Sign in to your Google account and Use Google Takeout to export your data to a downloadable ZIP file from all the Google products. Getting out of Gmail is easy–getting out of Calendar and Contacts not so much. Google sets file standards for their calendar and address-book to make migration awkward. However, migrating to mailbox.org in Germany seems to go ahead without any real difficulty. It even allows you to encrypt your emails and other files before storing them on the server. Best of all they do not scan your data and try to monetize it. However, it costs €1 per month.
If you use the free Google Drive, consider using the Omnicloud from Germany’s Fraunhofer Institute, which allows you to encrypt all data locally before uploading it to the cloud.

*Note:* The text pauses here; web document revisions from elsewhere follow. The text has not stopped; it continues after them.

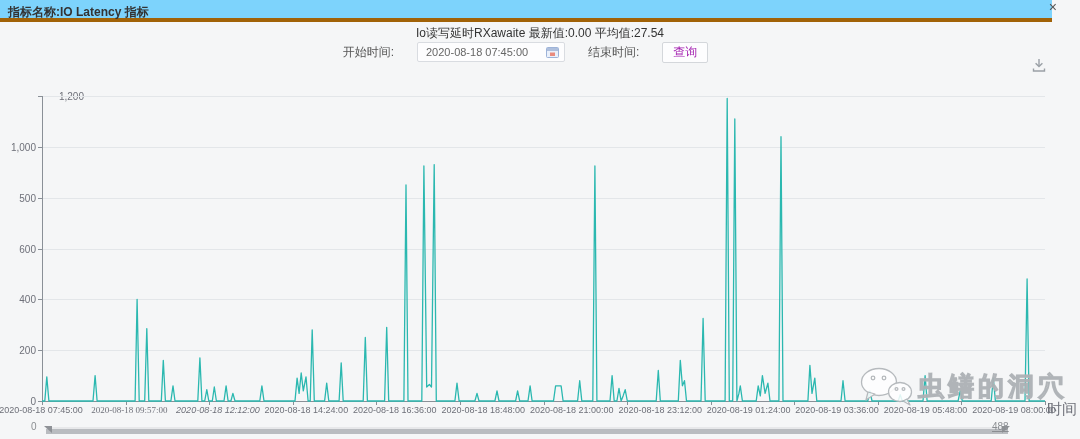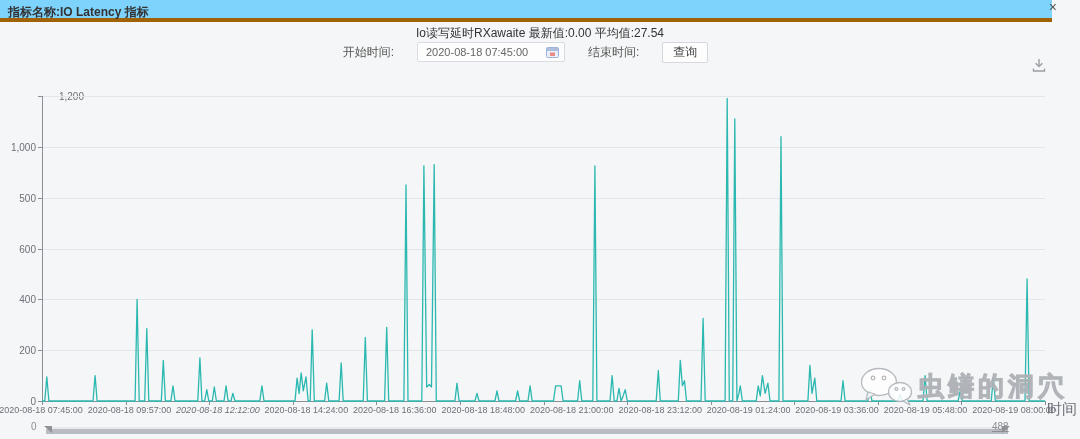--- a/index.html
+++ b/index.html
@@ -19,7 +19,7 @@
            background:#fdfdfe;border:1px solid #d9dce1;border-radius:2px;box-sizing:border-box;
            padding:0 5px 0 8px;font-size:11px;color:#666;cursor:pointer;}
   .query{width:46px;height:21px;background:#fdfdfe;border:1px solid #d4d7db;border-radius:2px;
-         font-size:12px;color:#404040;font-family:"Liberation Sans",sans-serif;cursor:pointer;padding:0;}
+         font-size:12px;color:#a21caf;font-family:"Liberation Sans",sans-serif;cursor:pointer;padding:0;}
   .dl{position:absolute;left:1030px;top:56px;width:18px;height:18px;cursor:pointer;}
   
   .ylab{position:absolute;font-size:10px;color:#6e7079;text-align:right;width:36px;}

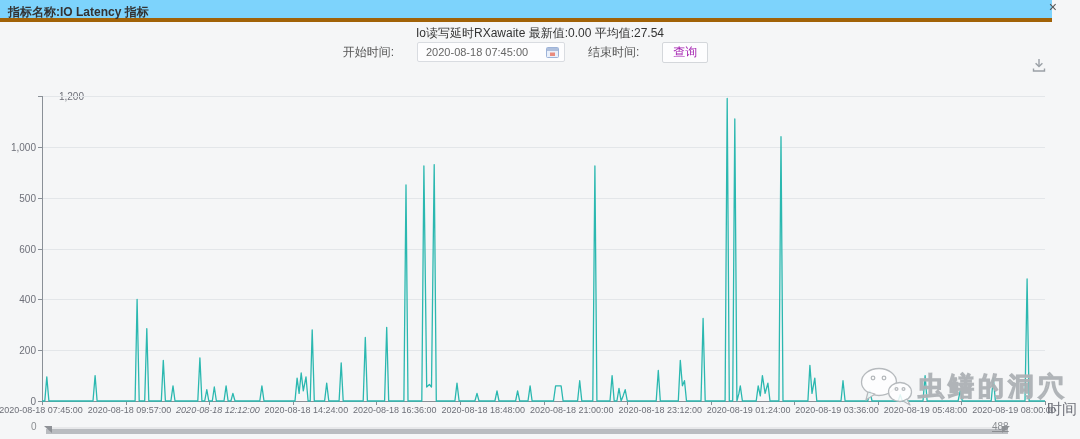--- a/index.html
+++ b/index.html
@@ -83,7 +83,7 @@
       <div class="ylab" style="left: 0px; top: 141.5px;">1,000</div>
       <div class="ylab" style="left: 3px; top: 90.5px; padding-left: 45px;">1,200</div>
       <div class="xlab" style="left: -19px; top: 405px;">2020-08-18 07:45:00</div>
-      <div class="xlab" style="left: 69.4545px; top: 405px;">2020-08-18 09:57:00</div>
+      <div class="xlab" style="left: 69.4545px; top: 405px; font-family: Liberation Serif, serif;">2020-08-18 09:57:00</div>
       <div class="xlab" style="left: 157.909px; top: 405px; font-style: italic;">2020-08-18 12:12:00</div>
       <div class="xlab" style="left: 246.364px; top: 405px;">2020-08-18 14:24:00</div>
       <div class="xlab" style="left: 334.818px; top: 405px;">2020-08-18 16:36:00</div>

Install a tracker blocker such as Ghostery and Self-Destructing Cookies (SDC) in Firefox to guard against browser cookies and use a search engine like Duck Duck Go which does not record your search history.
Are you uncomfortable with how much Google knows about you? Google makes a lot of money mining your search history. A Boston-based privacy company Abine has a solution to this problem.
The Blur Private Search service prevents Google from linking a search query to you. Search results appear normally, except your search, IP address, and the links that you click on can’t be identified or connected to you by the search engine. It is easy to set-up and use—you don’t have to sign-up using Gmail or other service. Create an account using a throw-away email address.
Nothing is perfect. Private Search only works with Firefox because Chrome tells Google about everything you do all by itself. It won’t protect you from other search engines like Bing or Yahoo.